So, everything is correctly installed and thanks to Robert I can now
work in the directory of my choice. Basically, things are working.
Now I need to understand what the code is actually doing.
My intention is to ask some questions about the attached setup file,
increase my understanding, add some comments to, and possibly have a
good tutorial problem when it's done.
Referring to the attached file, which gets passed to simple.py as an
input, I have the following questions:
The file starts with
field_1 = {
'name' : 'displacement',
'dim' : (3,1),
'domain' : 'Omega',
'bases' : {'Omega' : '3_4_P1'}
}
variable_1 = {
'name' : 'u',
'kind' : 'unknown field',
'field' : 'displacement',
'order' : 0,
}
variable_2 = {
'name' : 'v',
'kind' : 'test field',
'field' : 'displacement',
'dual' : 'u',
}
All 3 of these are displacements, I am trying to understand how they
are related or different. I assume a field is a vector. Maybe the
variables are scalars. If 'u' is one component of the vector field
displacement, where is the degree of freedom specified (i.e. which
component of 'displacement' does 'u' refer to)?
>From the description, it sounds like 'v' is a test field of 'u'. Does
that mean that when 'v' converges, 'u' is the result? Or something
else?
I assume 'Omega' is a domain that includes the whole problem, but that
I can also name domains and some how use different domains for
different purposes. Is this correct?
What does the '3_4_P1' mean?
Does this section of the setup file determine what the output is that
is dumped to the vtk output files?

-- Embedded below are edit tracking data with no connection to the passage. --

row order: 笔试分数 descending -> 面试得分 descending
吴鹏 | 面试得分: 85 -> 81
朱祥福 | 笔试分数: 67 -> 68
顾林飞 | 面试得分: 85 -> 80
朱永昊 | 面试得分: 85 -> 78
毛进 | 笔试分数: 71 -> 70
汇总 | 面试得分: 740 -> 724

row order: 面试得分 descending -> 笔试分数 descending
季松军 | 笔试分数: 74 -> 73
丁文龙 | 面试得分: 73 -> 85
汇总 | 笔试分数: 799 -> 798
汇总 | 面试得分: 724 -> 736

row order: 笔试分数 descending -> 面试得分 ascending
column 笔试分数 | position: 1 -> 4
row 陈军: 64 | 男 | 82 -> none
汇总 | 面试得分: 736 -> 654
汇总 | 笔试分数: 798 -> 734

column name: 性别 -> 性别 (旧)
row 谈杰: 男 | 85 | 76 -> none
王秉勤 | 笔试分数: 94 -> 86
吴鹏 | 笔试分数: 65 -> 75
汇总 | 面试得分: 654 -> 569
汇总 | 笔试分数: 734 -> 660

Is the variable 'u' what is
ultimately being sought, reported, and visualized?
What are the units on 'u'?
======================
The next section I have questions about is this:
equations = {
'balance_of_forces' :
"""dw_lin_elastic_iso.i1.Omega( solid.lame, v, u )

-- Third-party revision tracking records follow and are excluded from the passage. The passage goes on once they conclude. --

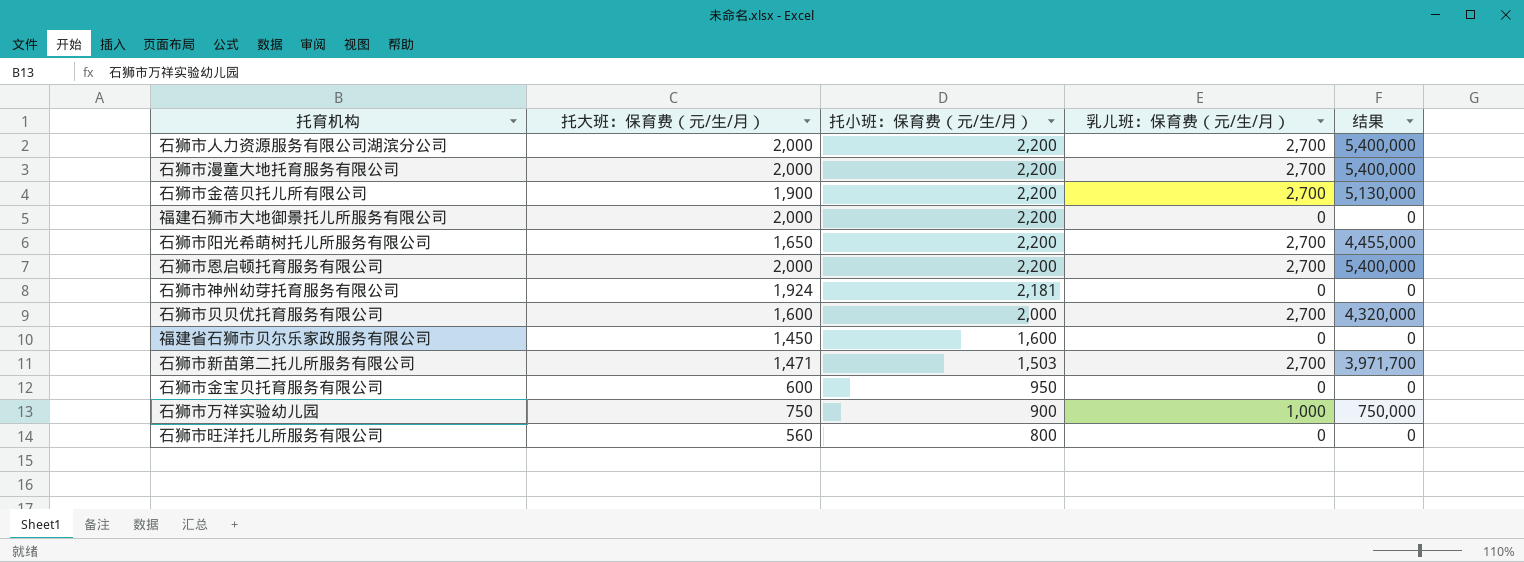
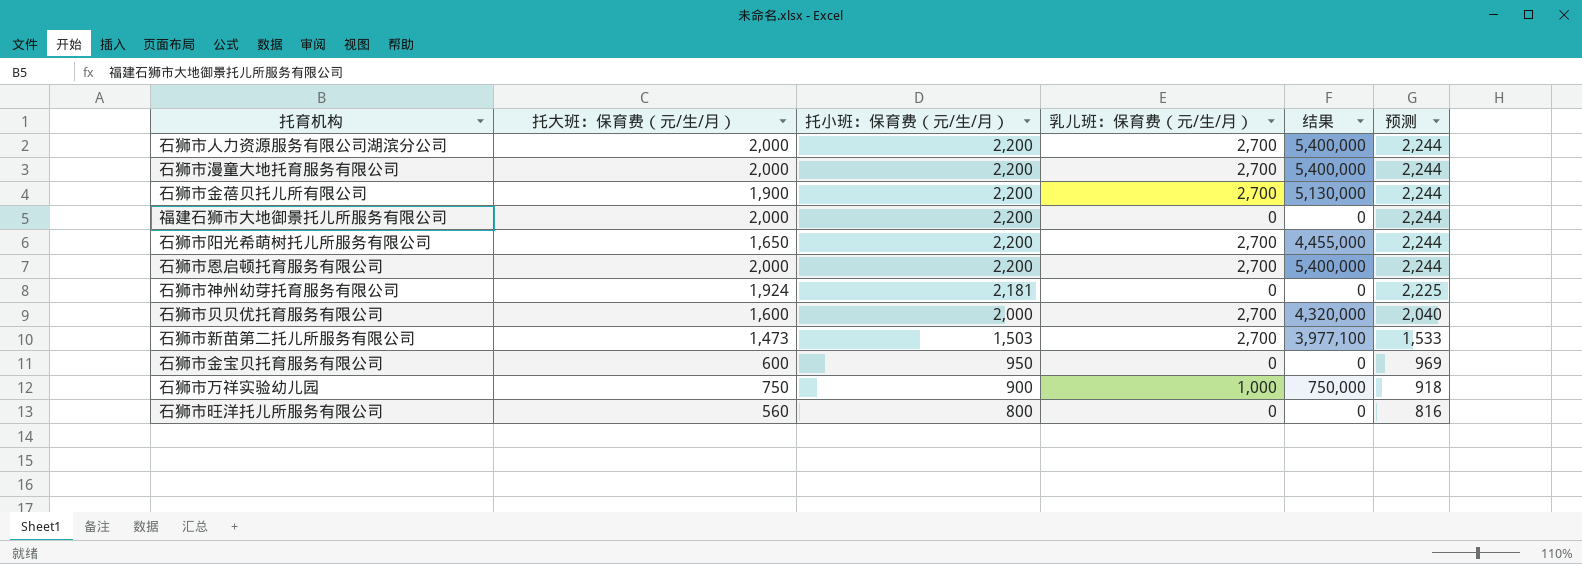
column 预测 | formula: none -> [托小班：保育费（元/生/月）] * 1.02
row 福建省石狮市贝尔乐家政服务有限公司: 1,450 | 1,600 | 0 | 0 -> none
石狮市新苗第二托儿所服务有限公司 | 托大班：保育费（元/生/月）: 1,471 -> 1,473
石狮市新苗第二托儿所服务有限公司 | 结果: 3,971,700 -> 3,977,100

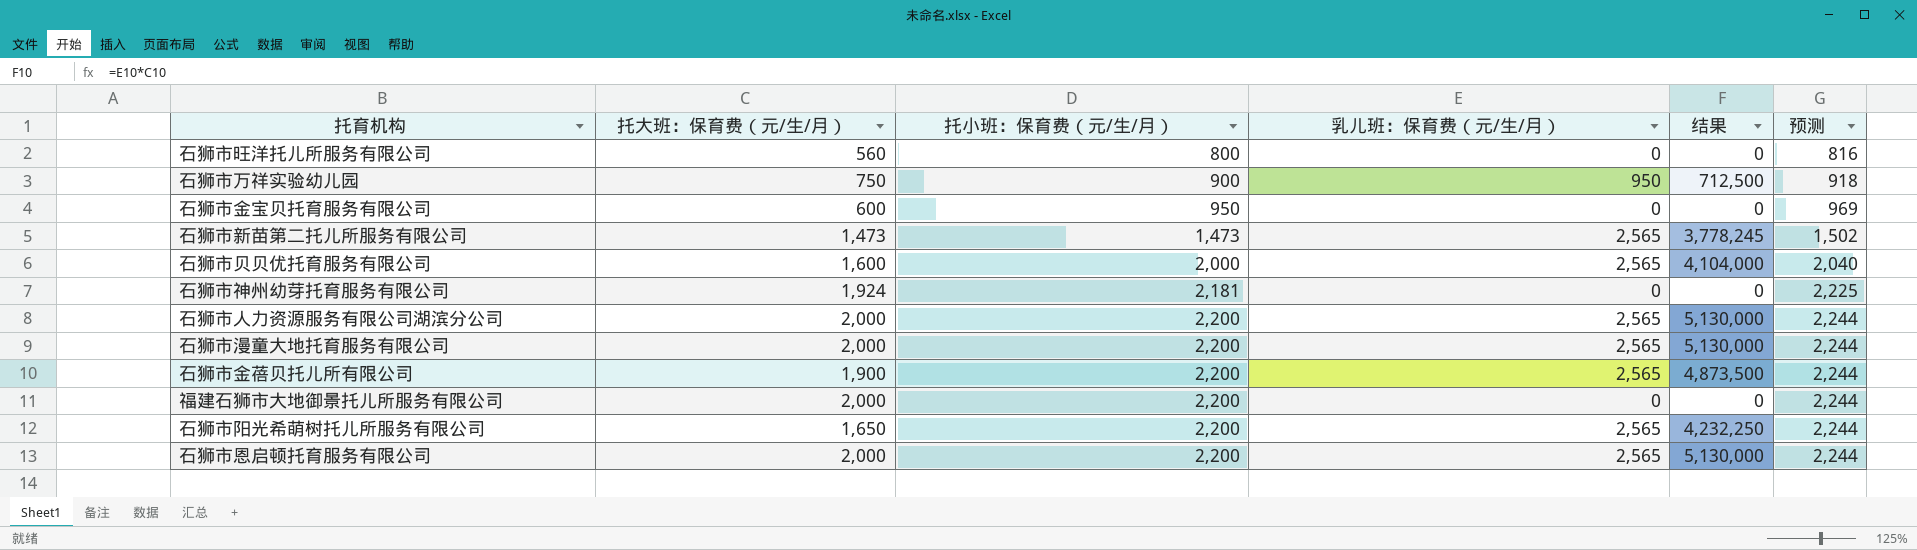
row order: 托小班：保育费（元/生/月） descending -> 托小班：保育费（元/生/月） ascending
石狮市万祥实验幼儿园 | 乳儿班：保育费（元/生/月）: 1,000 -> 950
石狮市万祥实验幼儿园 | 结果: 750,000 -> 712,500
石狮市新苗第二托儿所服务有限公司 | 托小班：保育费（元/生/月）: 1,503 -> 1,473
石狮市新苗第二托儿所服务有限公司 | 乳儿班：保育费（元/生/月）: 2,700 -> 2,565
石狮市新苗第二托儿所服务有限公司 | 结果: 3,977,100 -> 3,778,245
石狮市新苗第二托儿所服务有限公司 | 预测: 1,533 -> 1,502
石狮市贝贝优托育服务有限公司 | 乳儿班：保育费（元/生/月）: 2,700 -> 2,565
石狮市贝贝优托育服务有限公司 | 结果: 4,320,000 -> 4,104,000
石狮市人力资源服务有限公司湖滨分公司 | 乳儿班：保育费（元/生/月）: 2,700 -> 2,565
石狮市人力资源服务有限公司湖滨分公司 | 结果: 5,400,000 -> 5,130,000
石狮市漫童大地托育服务有限公司 | 乳儿班：保育费（元/生/月）: 2,700 -> 2,565
石狮市漫童大地托育服务有限公司 | 结果: 5,400,000 -> 5,130,000
石狮市金蓓贝托儿所有限公司 | 乳儿班：保育费（元/生/月）: 2,700 -> 2,565
石狮市金蓓贝托儿所有限公司 | 结果: 5,130,000 -> 4,873,500
石狮市阳光希萌树托儿所服务有限公司 | 乳儿班：保育费（元/生/月）: 2,700 -> 2,565
石狮市阳光希萌树托儿所服务有限公司 | 结果: 4,455,000 -> 4,232,250
石狮市恩启顿托育服务有限公司 | 乳儿班：保育费（元/生/月）: 2,700 -> 2,565
石狮市恩启顿托育服务有限公司 | 结果: 5,400,000 -> 5,130,000

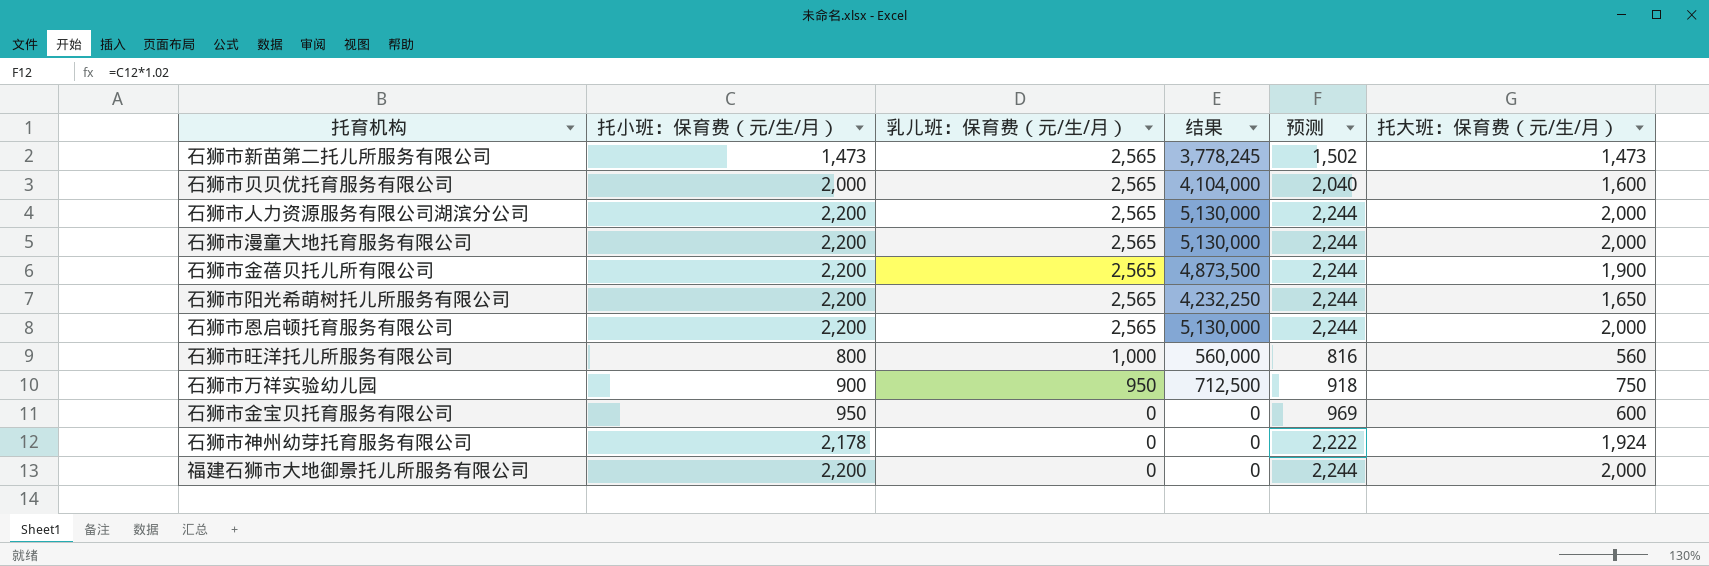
row order: 托小班：保育费（元/生/月） ascending -> 乳儿班：保育费（元/生/月） descending
column 托大班：保育费（元/生/月） | position: 2 -> 6
石狮市旺洋托儿所服务有限公司 | 乳儿班：保育费（元/生/月）: 0 -> 1,000
石狮市旺洋托儿所服务有限公司 | 结果: 0 -> 560,000
石狮市神州幼芽托育服务有限公司 | 托小班：保育费（元/生/月）: 2,181 -> 2,178
石狮市神州幼芽托育服务有限公司 | 预测: 2,225 -> 2,222

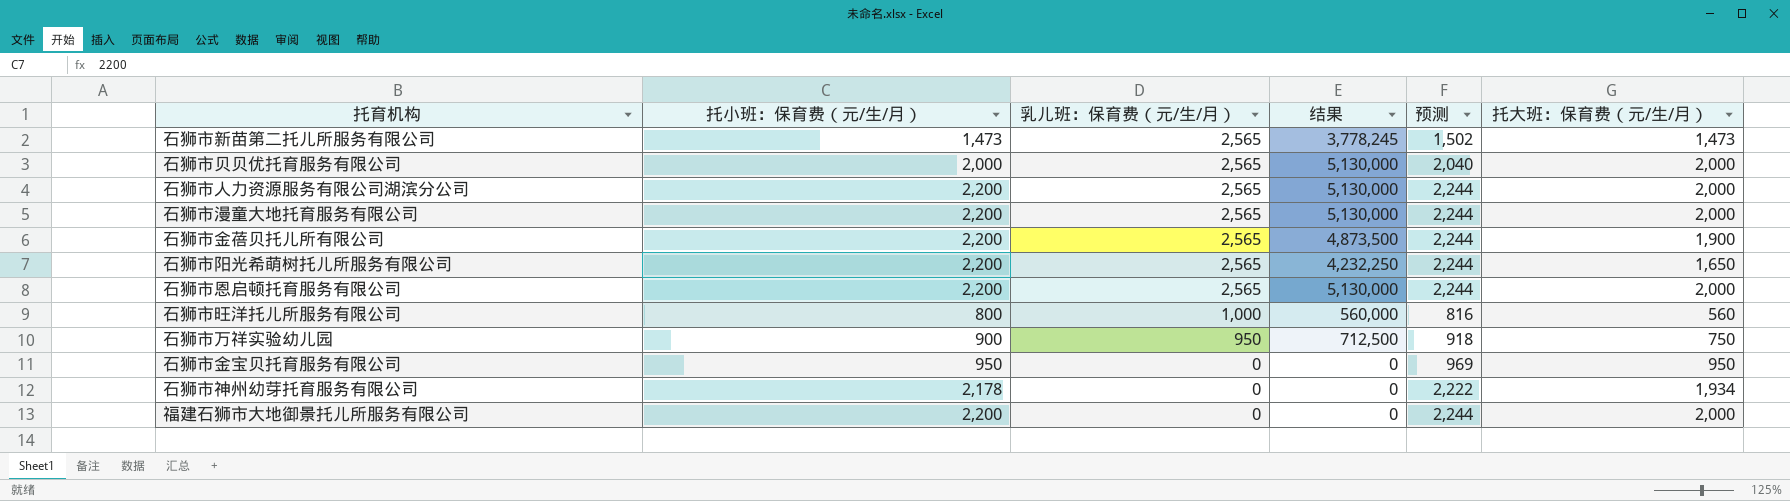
石狮市贝贝优托育服务有限公司 | 结果: 4,104,000 -> 5,130,000
石狮市贝贝优托育服务有限公司 | 托大班：保育费（元/生/月）: 1,600 -> 2,000
石狮市金宝贝托育服务有限公司 | 托大班：保育费（元/生/月）: 600 -> 950
石狮市神州幼芽托育服务有限公司 | 托大班：保育费（元/生/月）: 1,924 -> 1,934

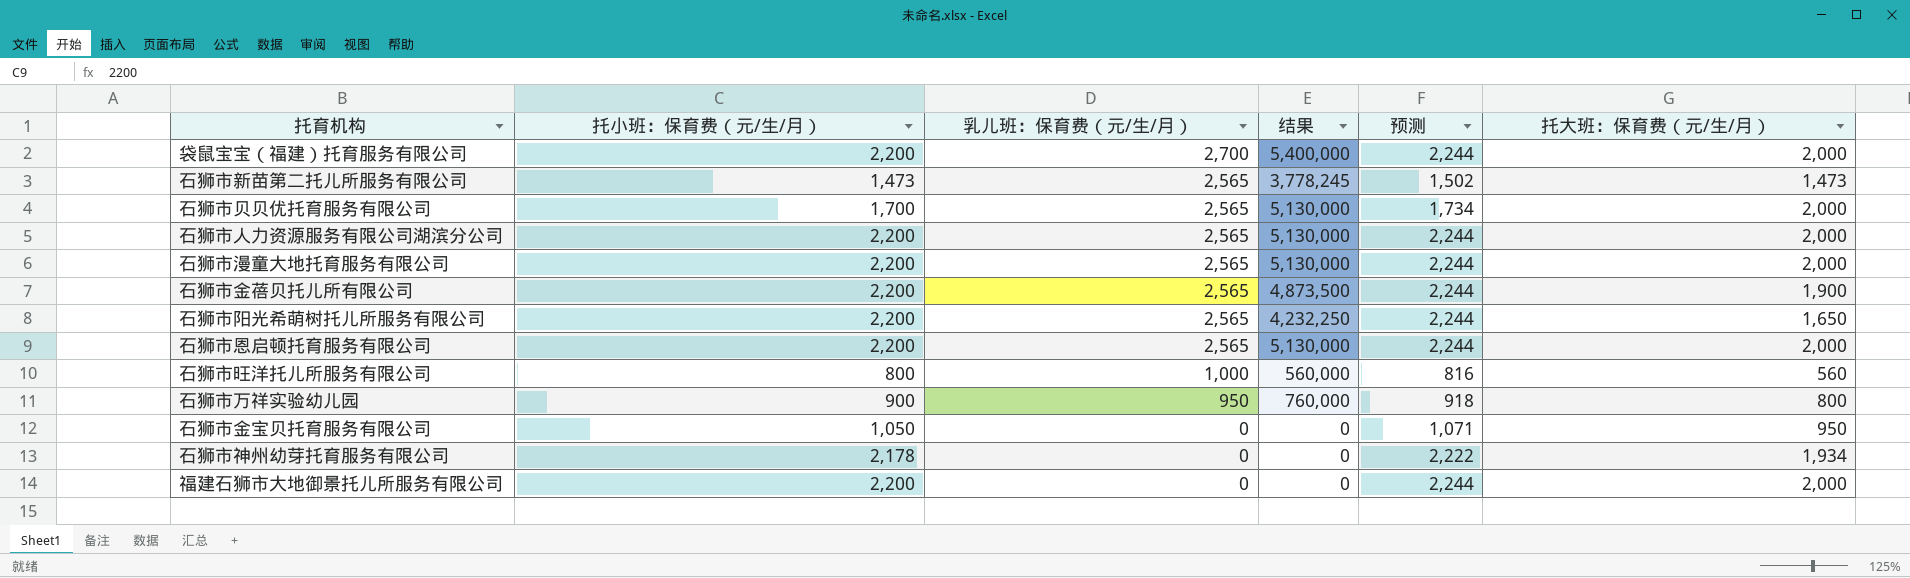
row 袋鼠宝宝（福建）托育服务有限公司: none -> 2,200 | 2,700 | 5,400,000 | 2,244 | 2,000
石狮市贝贝优托育服务有限公司 | 托小班：保育费（元/生/月）: 2,000 -> 1,700
石狮市贝贝优托育服务有限公司 | 预测: 2,040 -> 1,734
石狮市万祥实验幼儿园 | 结果: 712,500 -> 760,000
石狮市万祥实验幼儿园 | 托大班：保育费（元/生/月）: 750 -> 800
石狮市金宝贝托育服务有限公司 | 托小班：保育费（元/生/月）: 950 -> 1,050
石狮市金宝贝托育服务有限公司 | 预测: 969 -> 1,071

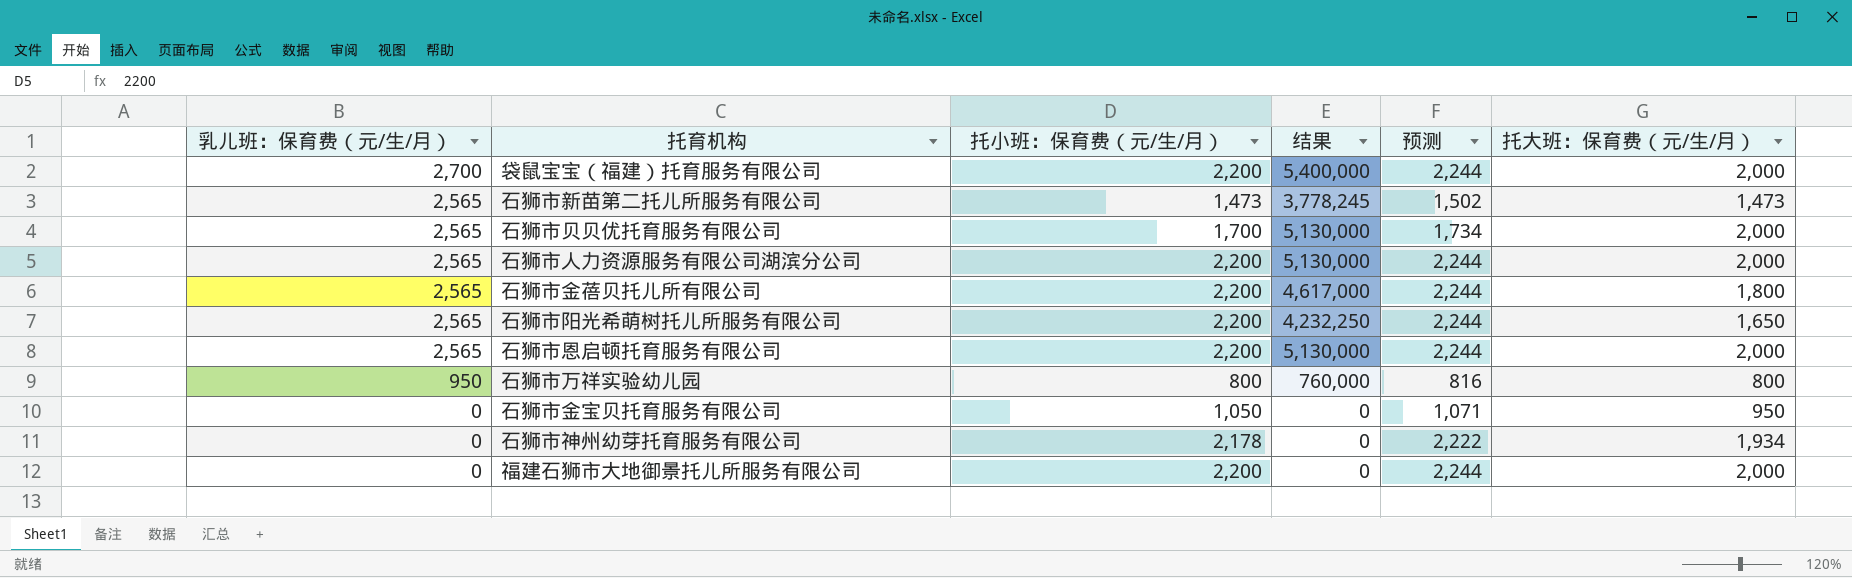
column 乳儿班：保育费（元/生/月） | position: 3 -> 1
row 石狮市漫童大地托育服务有限公司: 2,200 | 2,565 | 5,130,000 | 2,244 | 2,000 -> none
row 石狮市旺洋托儿所服务有限公司: 800 | 1,000 | 560,000 | 816 | 560 -> none
石狮市金蓓贝托儿所有限公司 | 结果: 4,873,500 -> 4,617,000
石狮市金蓓贝托儿所有限公司 | 托大班：保育费（元/生/月）: 1,900 -> 1,800
石狮市万祥实验幼儿园 | 托小班：保育费（元/生/月）: 900 -> 800
石狮市万祥实验幼儿园 | 预测: 918 -> 816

= dw_surface_ltr.isurf.Top( traction.val, v )""",
}
material_1 = {
'name' : 'solid',
'mode' : 'here',
'region' : 'Omega',
'lame' : {'lambda' : 1e1, 'mu' : 1e0}, # Lame coefficients.
}
What are lambda and mu and what are their units? Youngs modulus and
mass density per unit length? Something else? I assume it is
something mass related and something stiffness related.
It seems like equations is setting up a force balance on the top of
the material specimen where the load is being applied. Is this
correct?
It seems like this function:
def tractionLoad( ts, coor, region, ig ):
"""ts = TimeStepper, coor = coordinates of field nodes in region."""
import numpy as nm
from sfepy.base.base import pause, debug
nt = ts.nt
val = nm.zeros( (coor.shape[0],), dtype = nm.float64 )
val.fill( 1e-1 * nt )
print val
return {'val' : val}
defines a traction load at all nodes (or maybe on some infinitesimal
volume or area) that is the same at all points and ramping up in time
with a slope of 0.1 per time step. Can this force be an arbitrary
function of time? What are the units of the traction load? Is it
compressive or tensile? What direction is associated with it?
I think that is enough for now. Thanks for your ongoing help and patience.